*Exercise data*
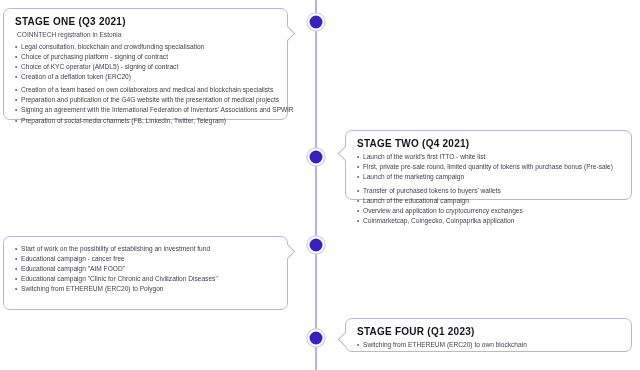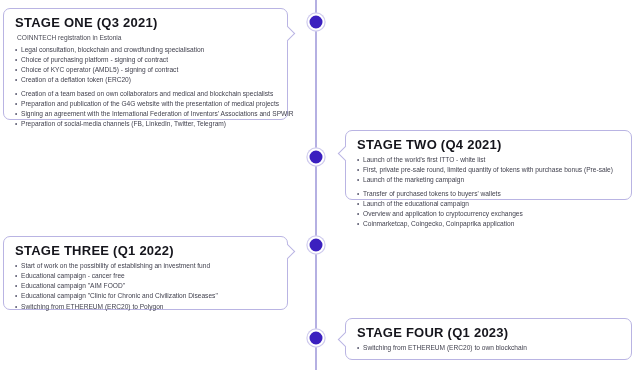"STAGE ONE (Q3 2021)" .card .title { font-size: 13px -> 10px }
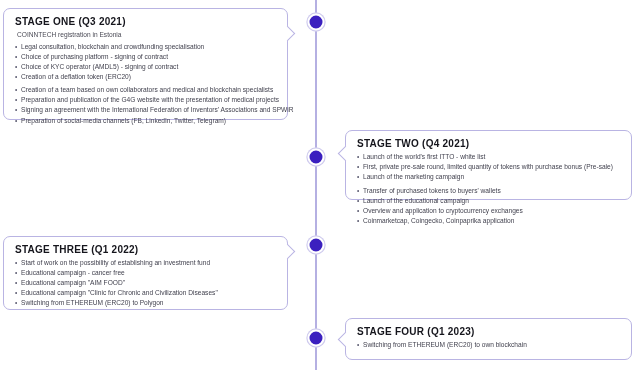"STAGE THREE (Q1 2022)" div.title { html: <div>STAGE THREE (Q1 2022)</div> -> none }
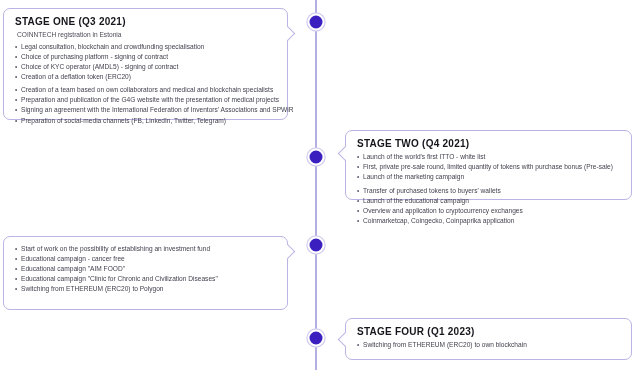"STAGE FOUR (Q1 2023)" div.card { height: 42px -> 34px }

--

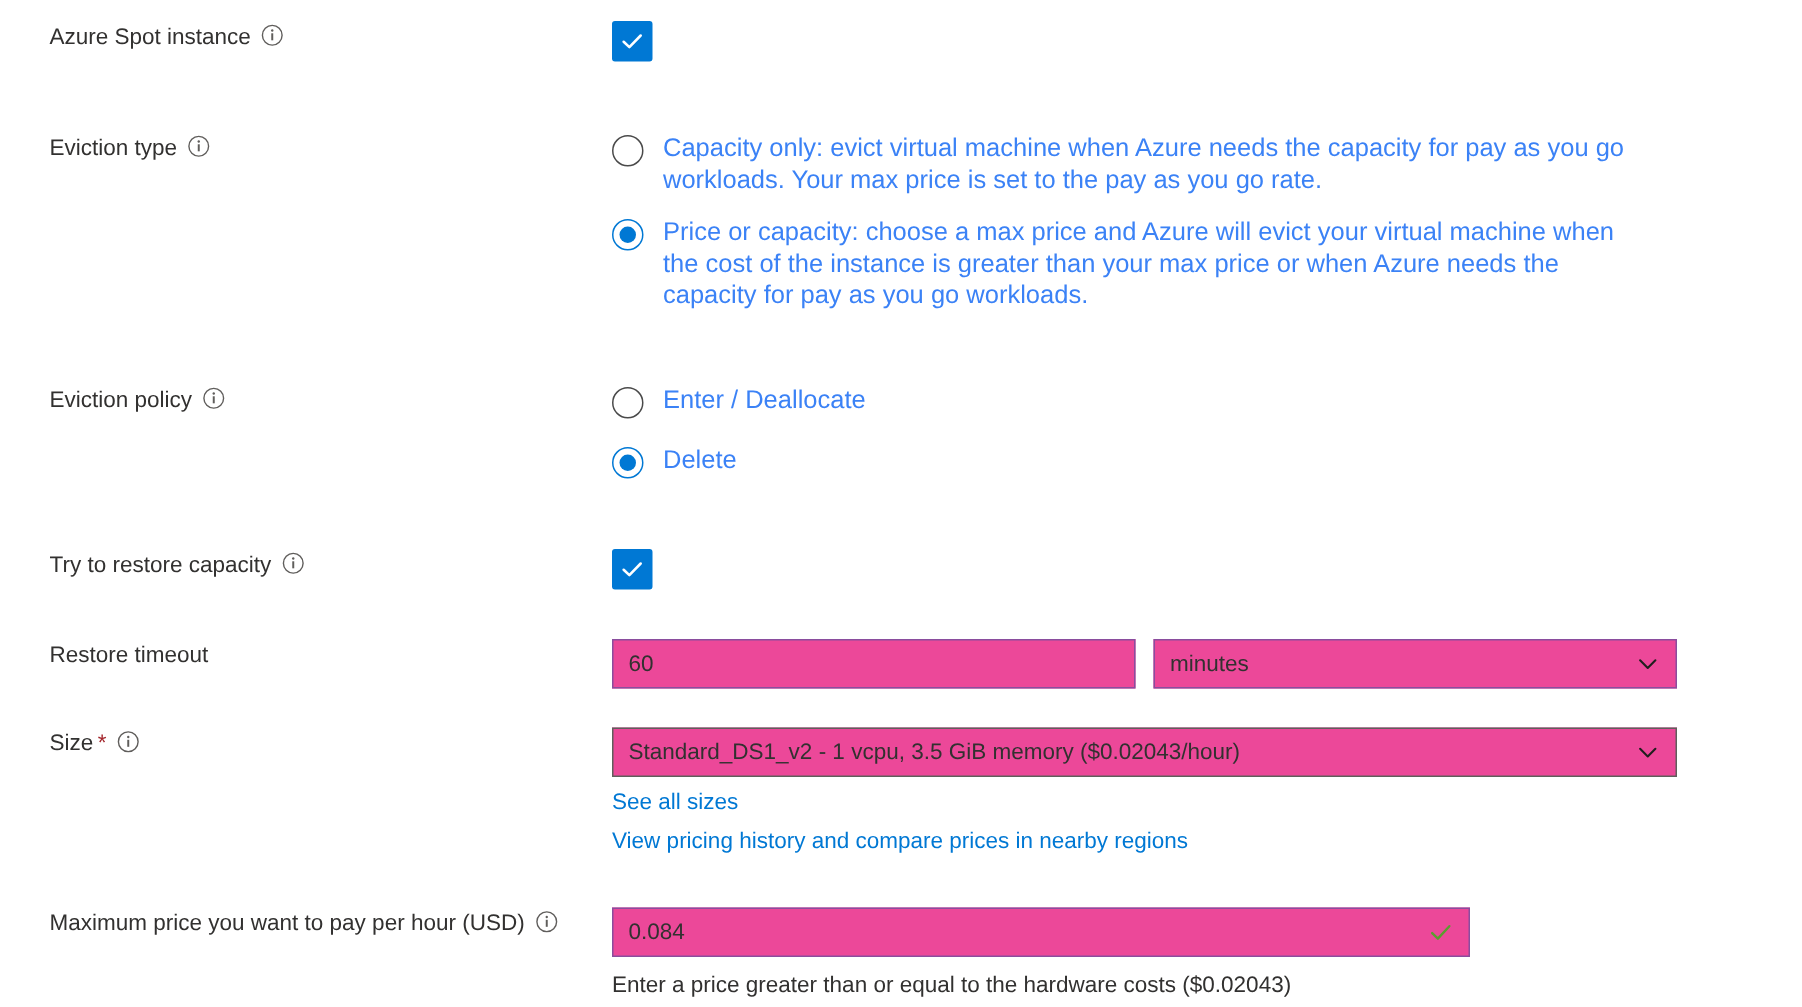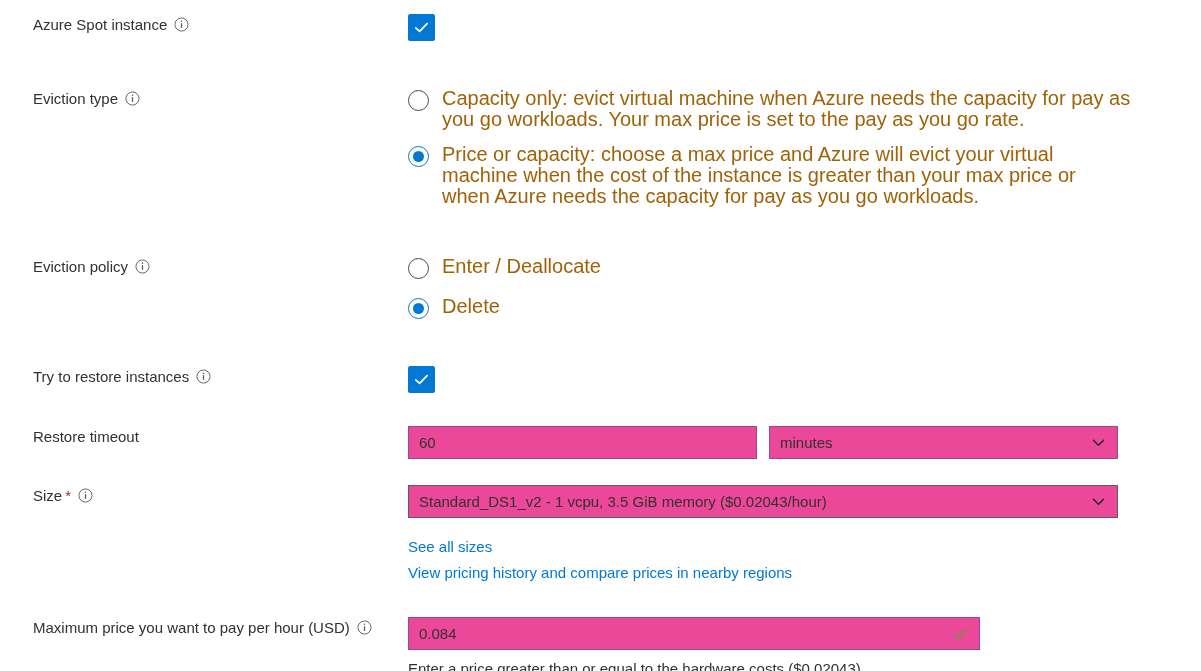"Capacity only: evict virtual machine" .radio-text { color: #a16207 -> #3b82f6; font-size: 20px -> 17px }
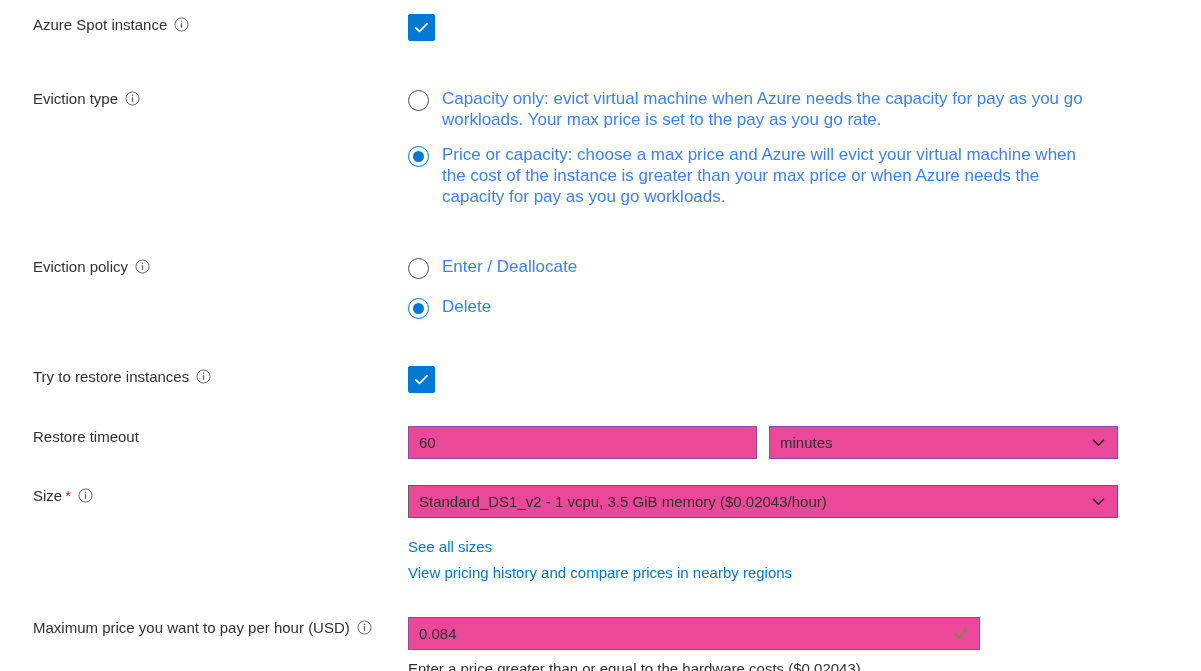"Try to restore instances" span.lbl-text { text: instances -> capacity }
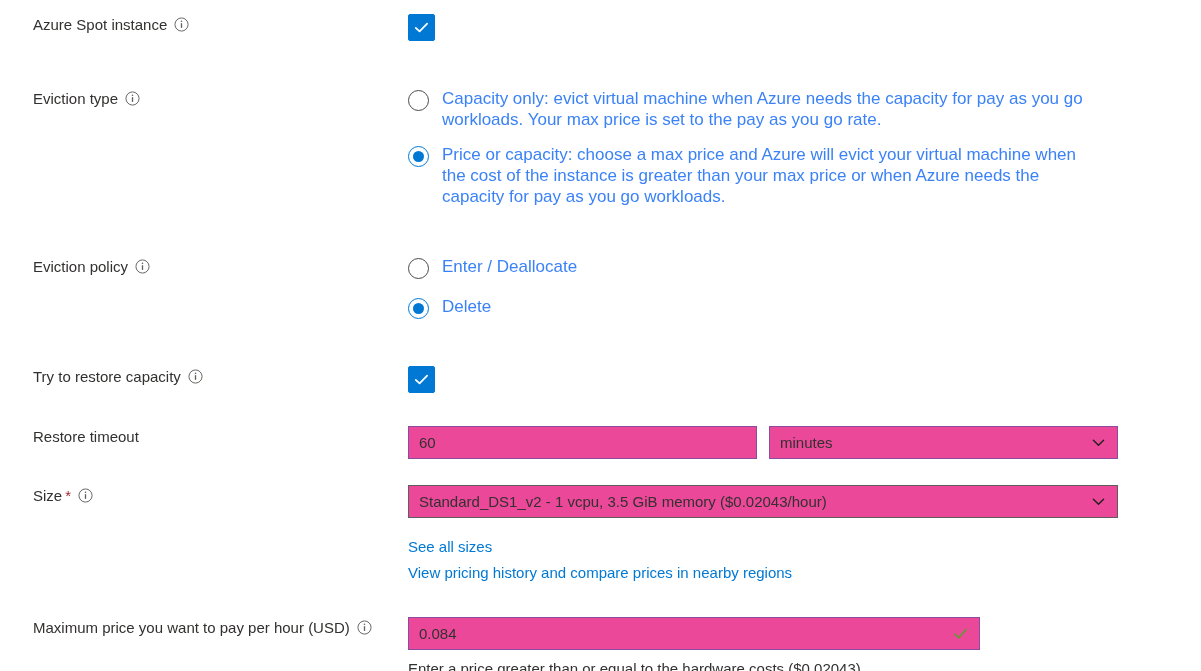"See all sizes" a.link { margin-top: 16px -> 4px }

*Your assignment*
Go to the line above that has "font-size: 13px ->" and copy exactly from there down to the line that has "height: 42px ->", both included. Leave the pictures out.

*Response area*
"STAGE ONE (Q3 2021)" .card .title { font-size: 13px -> 10px }
"STAGE THREE (Q1 2022)" div.title { html: <div>STAGE THREE (Q1 2022)</div> -> none }
"STAGE FOUR (Q1 2023)" div.card { height: 42px -> 34px }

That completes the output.